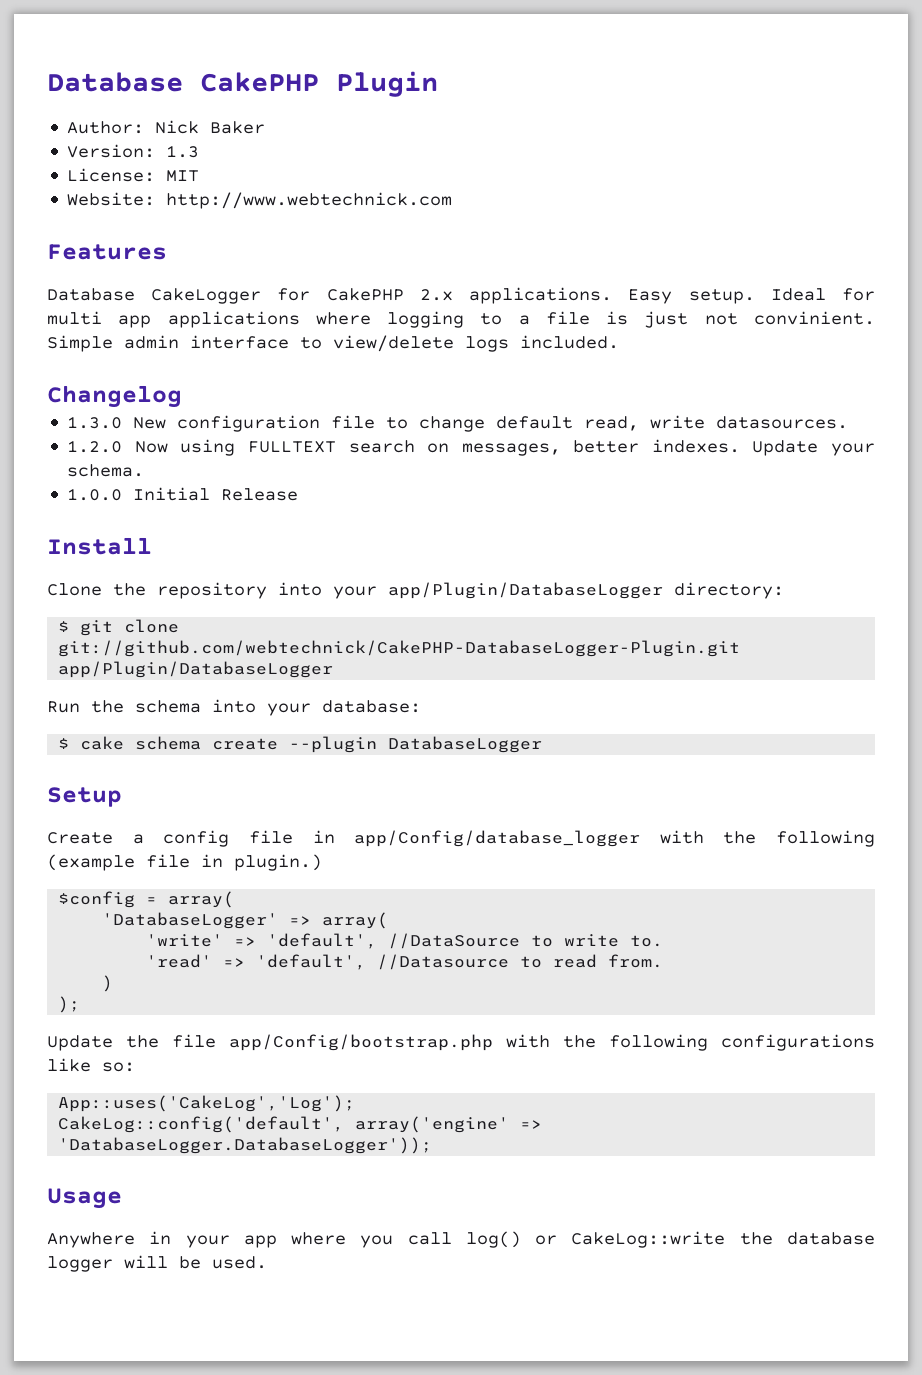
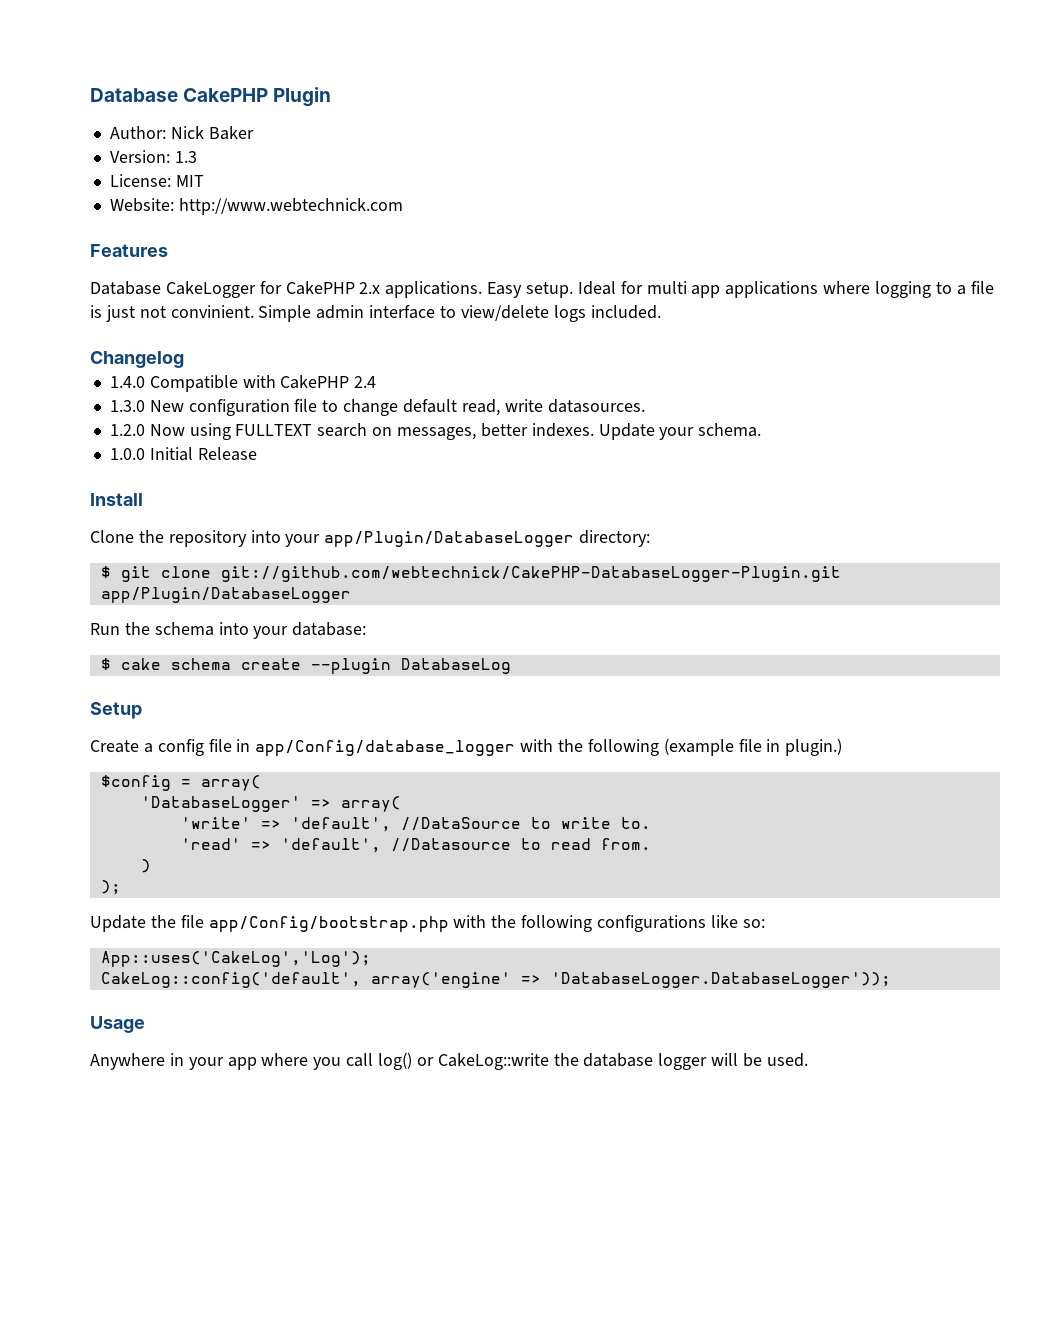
(182, 396) none -> [109,375,377,392] // 1.4.0 Compatible with CakePHP 2.4
[388,736,543,753] DatabaseLogger -> [400,658,511,674] DatabaseLog

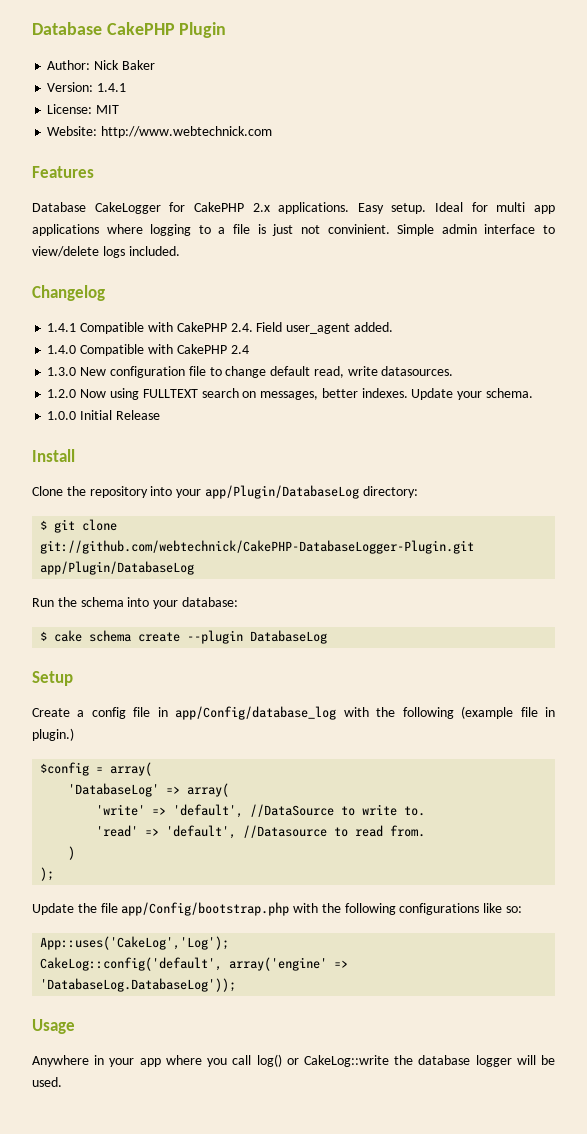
[174,151,197,163] 1.3 -> [97,83,127,92] 1.4.1
(184, 359) none -> [47,322,393,334] // 1.4.1 Compatible with CakePHP 2.4. Field user_agent added.
[324,531,575,547] app/Plugin/DatabaseLogger -> [204,485,359,499] app/Plugin/DatabaseLog
[100,587,351,603] app/Plugin/DatabaseLogger -> [40,561,195,575] app/Plugin/DatabaseLog
[255,740,516,756] app/Config/database_logger -> [175,706,337,720] app/Config/database_log
[140,796,301,812] 'DatabaseLogger' -> [68,783,160,797] 'DatabaseLog'
[550,972,891,988] 'DatabaseLogger.DatabaseLogger')); -> [40,978,237,992] 'DatabaseLog.DatabaseLog'));

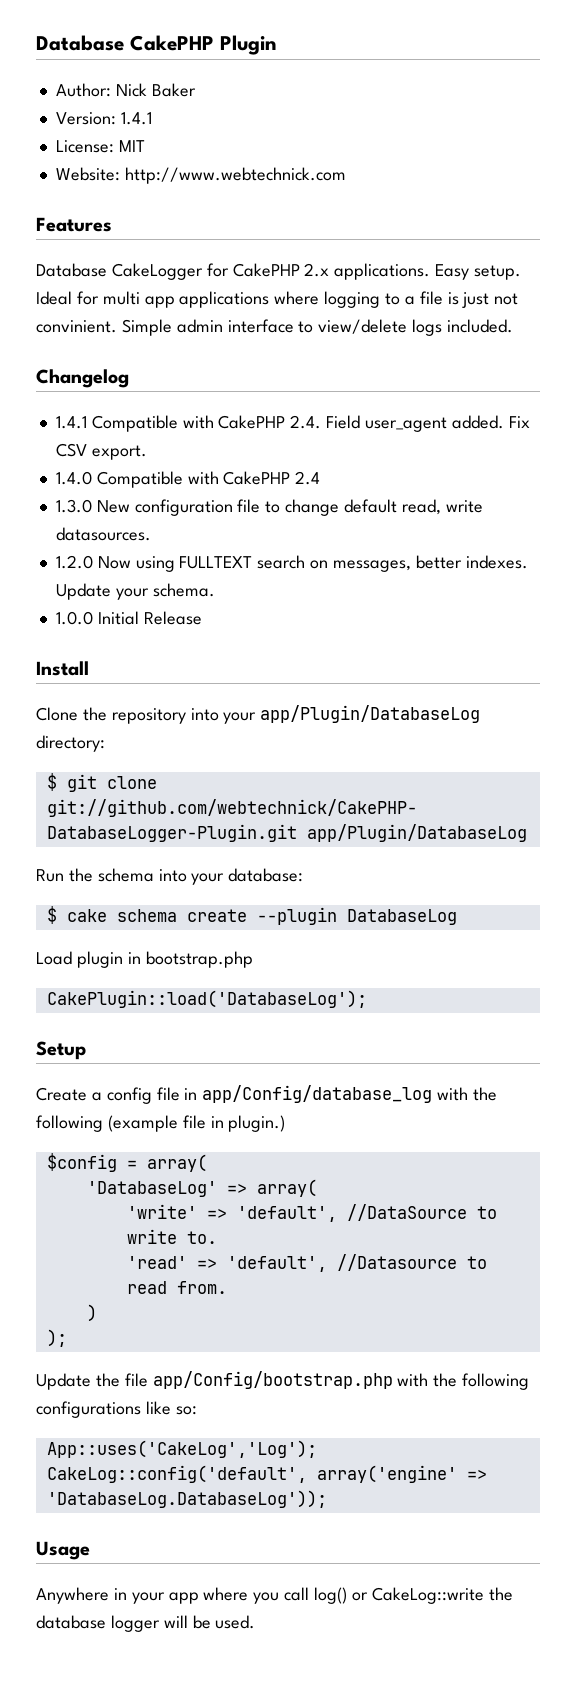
(393, 327) none -> [508,416,530,428] [55,443,147,460] Fix CSV export.
(328, 637) none -> [36,951,253,968] [46,990,367,1008] // Load plugin in bootstrap.php // CakePlugin::load('DatabaseLog');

+ + +

■ The task
The listing above is to be written out again exactly, with its pictures omitted.

■ The completed task
(182, 396) none -> [109,375,377,392] // 1.4.0 Compatible with CakePHP 2.4
[388,736,543,753] DatabaseLogger -> [400,658,511,674] DatabaseLog

[174,151,197,163] 1.3 -> [97,83,127,92] 1.4.1
(184, 359) none -> [47,322,393,334] // 1.4.1 Compatible with CakePHP 2.4. Field user_agent added.
[324,531,575,547] app/Plugin/DatabaseLogger -> [204,485,359,499] app/Plugin/DatabaseLog
[100,587,351,603] app/Plugin/DatabaseLogger -> [40,561,195,575] app/Plugin/DatabaseLog
[255,740,516,756] app/Config/database_logger -> [175,706,337,720] app/Config/database_log
[140,796,301,812] 'DatabaseLogger' -> [68,783,160,797] 'DatabaseLog'
[550,972,891,988] 'DatabaseLogger.DatabaseLogger')); -> [40,978,237,992] 'DatabaseLog.DatabaseLog'));

(393, 327) none -> [508,416,530,428] [55,443,147,460] Fix CSV export.
(328, 637) none -> [36,951,253,968] [46,990,367,1008] // Load plugin in bootstrap.php // CakePlugin::load('DatabaseLog');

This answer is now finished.